_What this task involves_
Reproduce the lines below from the one that contains "- 6. Restart" through the end, inclusive, and add nothing.

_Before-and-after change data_
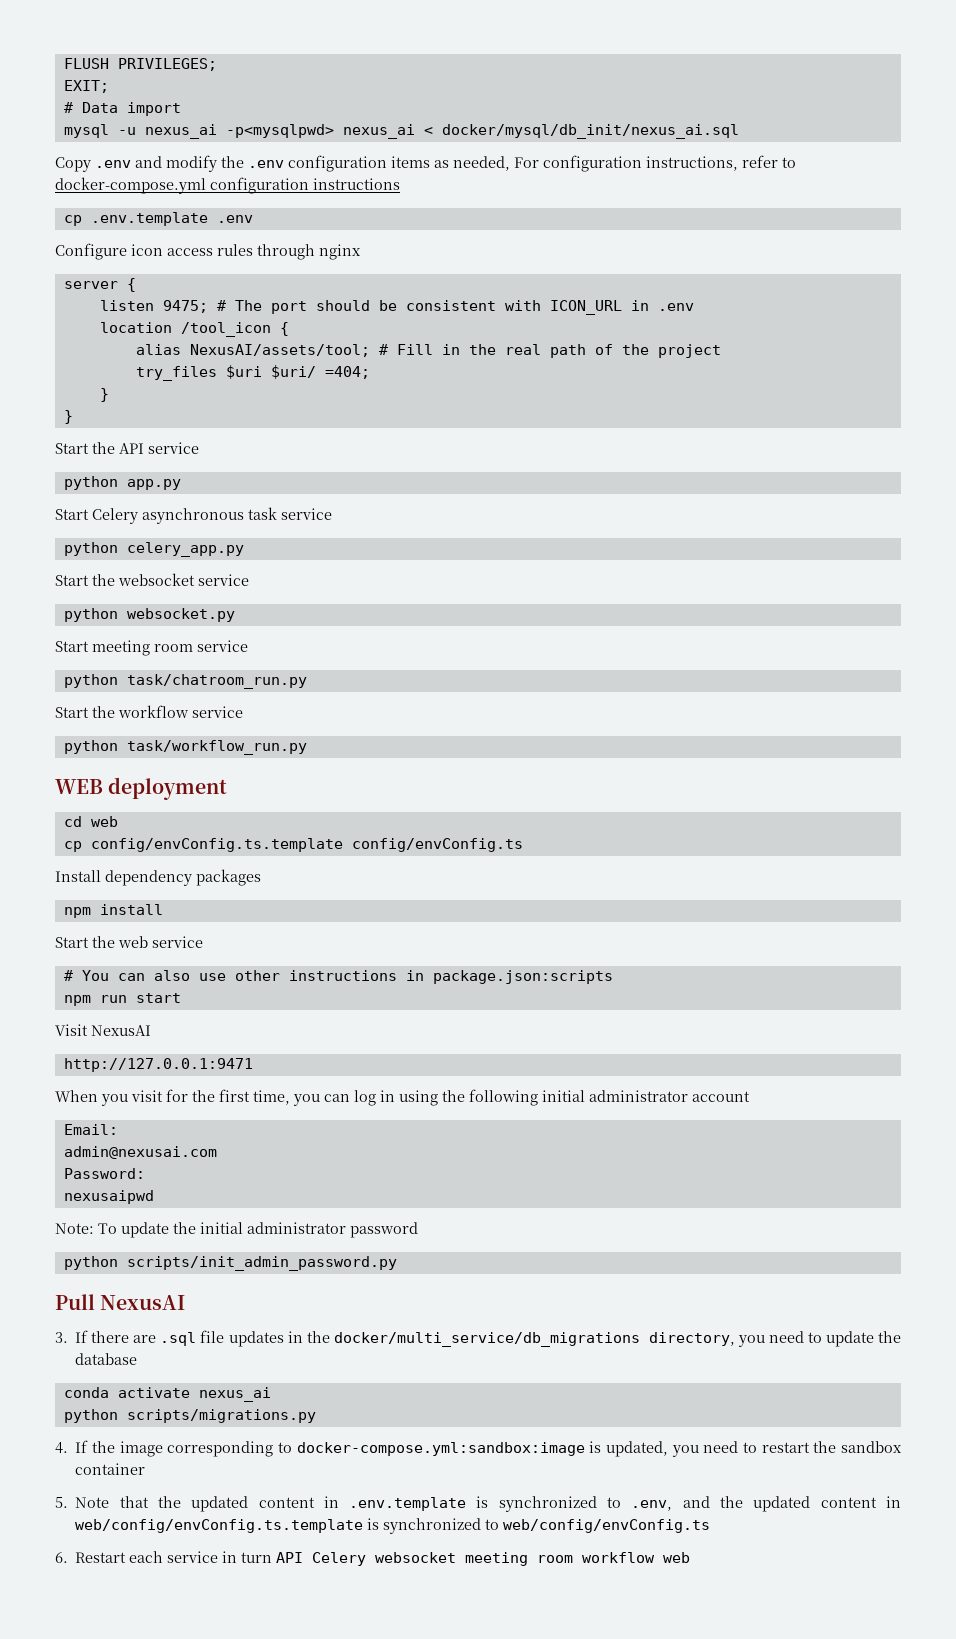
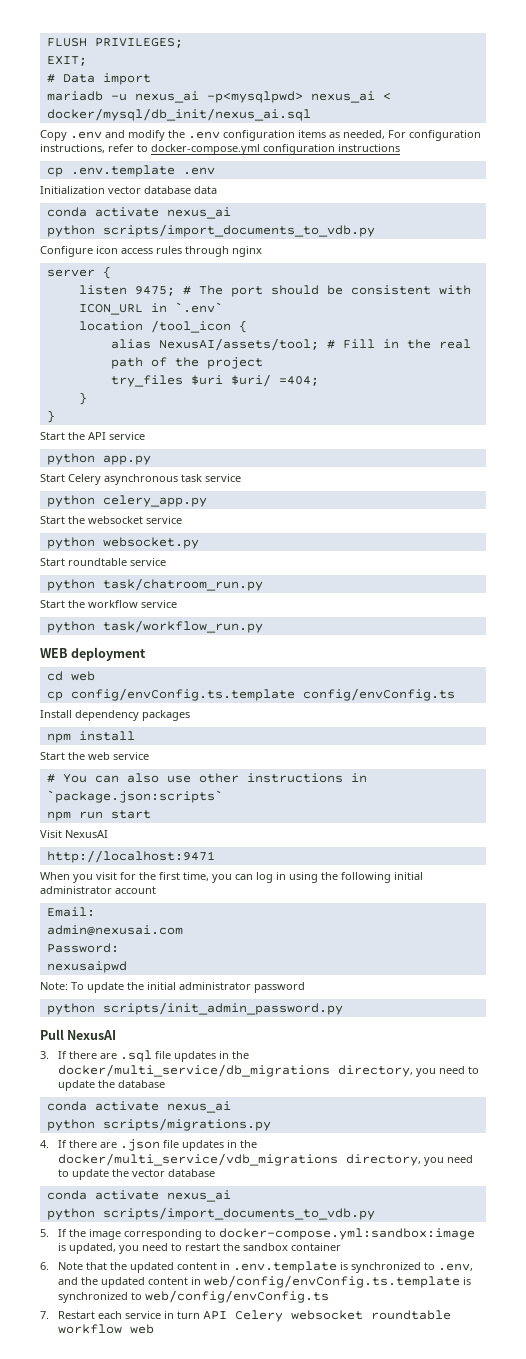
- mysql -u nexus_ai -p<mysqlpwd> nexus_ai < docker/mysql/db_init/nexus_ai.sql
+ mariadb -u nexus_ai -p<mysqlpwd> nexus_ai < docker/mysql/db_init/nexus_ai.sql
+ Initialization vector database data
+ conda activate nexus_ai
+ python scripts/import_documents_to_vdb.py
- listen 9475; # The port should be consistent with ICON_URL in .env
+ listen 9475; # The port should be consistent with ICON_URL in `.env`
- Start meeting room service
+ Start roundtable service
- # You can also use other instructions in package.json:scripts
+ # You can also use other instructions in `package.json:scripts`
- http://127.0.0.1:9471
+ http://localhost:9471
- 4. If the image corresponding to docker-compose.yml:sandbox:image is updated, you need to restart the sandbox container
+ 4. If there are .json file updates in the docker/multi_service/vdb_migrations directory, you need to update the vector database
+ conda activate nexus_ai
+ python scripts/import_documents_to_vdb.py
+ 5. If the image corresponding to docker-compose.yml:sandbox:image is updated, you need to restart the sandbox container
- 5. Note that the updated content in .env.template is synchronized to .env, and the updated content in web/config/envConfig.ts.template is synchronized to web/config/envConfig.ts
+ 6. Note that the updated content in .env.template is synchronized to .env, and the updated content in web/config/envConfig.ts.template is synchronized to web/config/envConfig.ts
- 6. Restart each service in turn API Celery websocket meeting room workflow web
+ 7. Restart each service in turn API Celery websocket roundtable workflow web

_Result of this task_
- 6. Restart each service in turn API Celery websocket meeting room workflow web
+ 7. Restart each service in turn API Celery websocket roundtable workflow web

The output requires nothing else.